## [LISTED RECORDS]

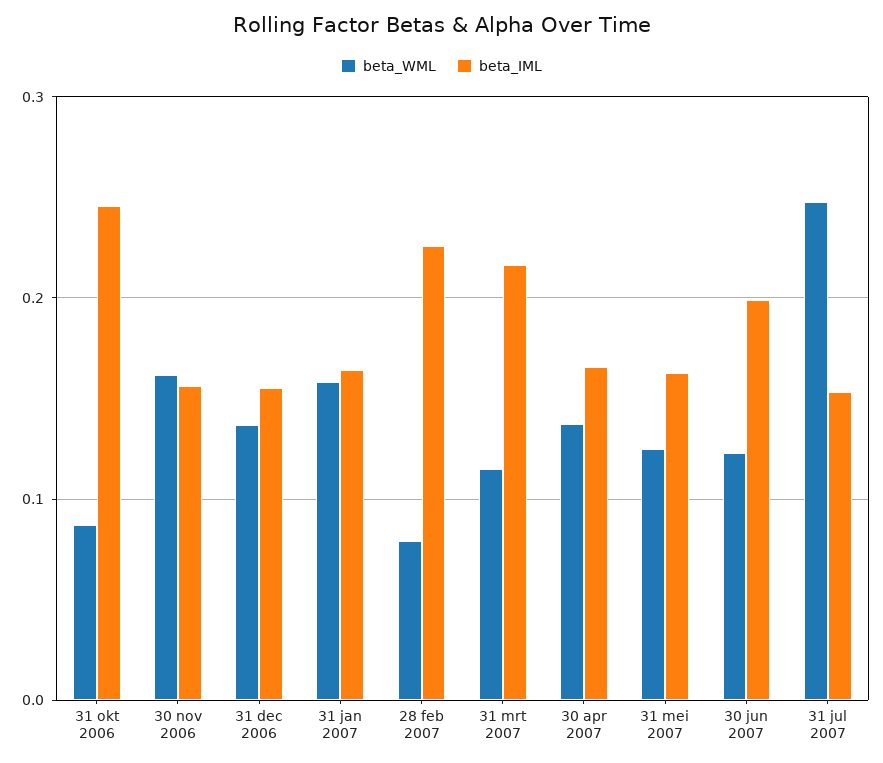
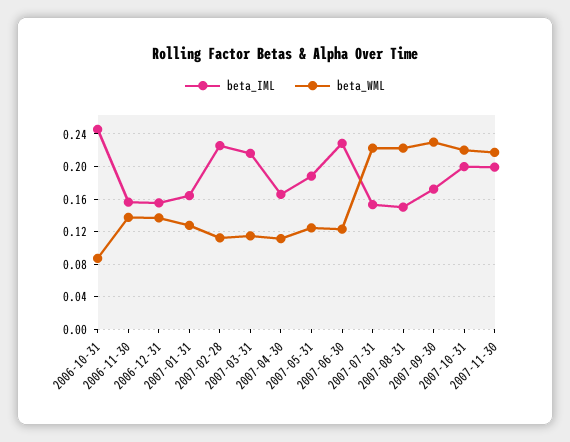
beta_WML, 30 nov 2006: 0.16 -> 0.14
beta_WML, 31 jan 2007: 0.16 -> 0.13
beta_WML, 28 feb 2007: 0.08 -> 0.11
beta_WML, 30 apr 2007: 0.14 -> 0.11
beta_IML, 31 mei 2007: 0.16 -> 0.19
beta_IML, 30 jun 2007: 0.2 -> 0.23
beta_WML, 31 jul 2007: 0.25 -> 0.22
beta_IML, 2007-08-31: none -> 0.15
beta_WML, 2007-08-31: none -> 0.22
beta_IML, 2007-09-30: none -> 0.17
beta_WML, 2007-09-30: none -> 0.23
beta_IML, 2007-10-31: none -> 0.2
beta_WML, 2007-10-31: none -> 0.22
beta_IML, 2007-11-30: none -> 0.2
beta_WML, 2007-11-30: none -> 0.22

## [TASK ITEM]
Apart from the images, every line above needs to be printed again exactly.

## [EXPECTED ANSWER]
beta_WML, 30 nov 2006: 0.16 -> 0.14
beta_WML, 31 jan 2007: 0.16 -> 0.13
beta_WML, 28 feb 2007: 0.08 -> 0.11
beta_WML, 30 apr 2007: 0.14 -> 0.11
beta_IML, 31 mei 2007: 0.16 -> 0.19
beta_IML, 30 jun 2007: 0.2 -> 0.23
beta_WML, 31 jul 2007: 0.25 -> 0.22
beta_IML, 2007-08-31: none -> 0.15
beta_WML, 2007-08-31: none -> 0.22
beta_IML, 2007-09-30: none -> 0.17
beta_WML, 2007-09-30: none -> 0.23
beta_IML, 2007-10-31: none -> 0.2
beta_WML, 2007-10-31: none -> 0.22
beta_IML, 2007-11-30: none -> 0.2
beta_WML, 2007-11-30: none -> 0.22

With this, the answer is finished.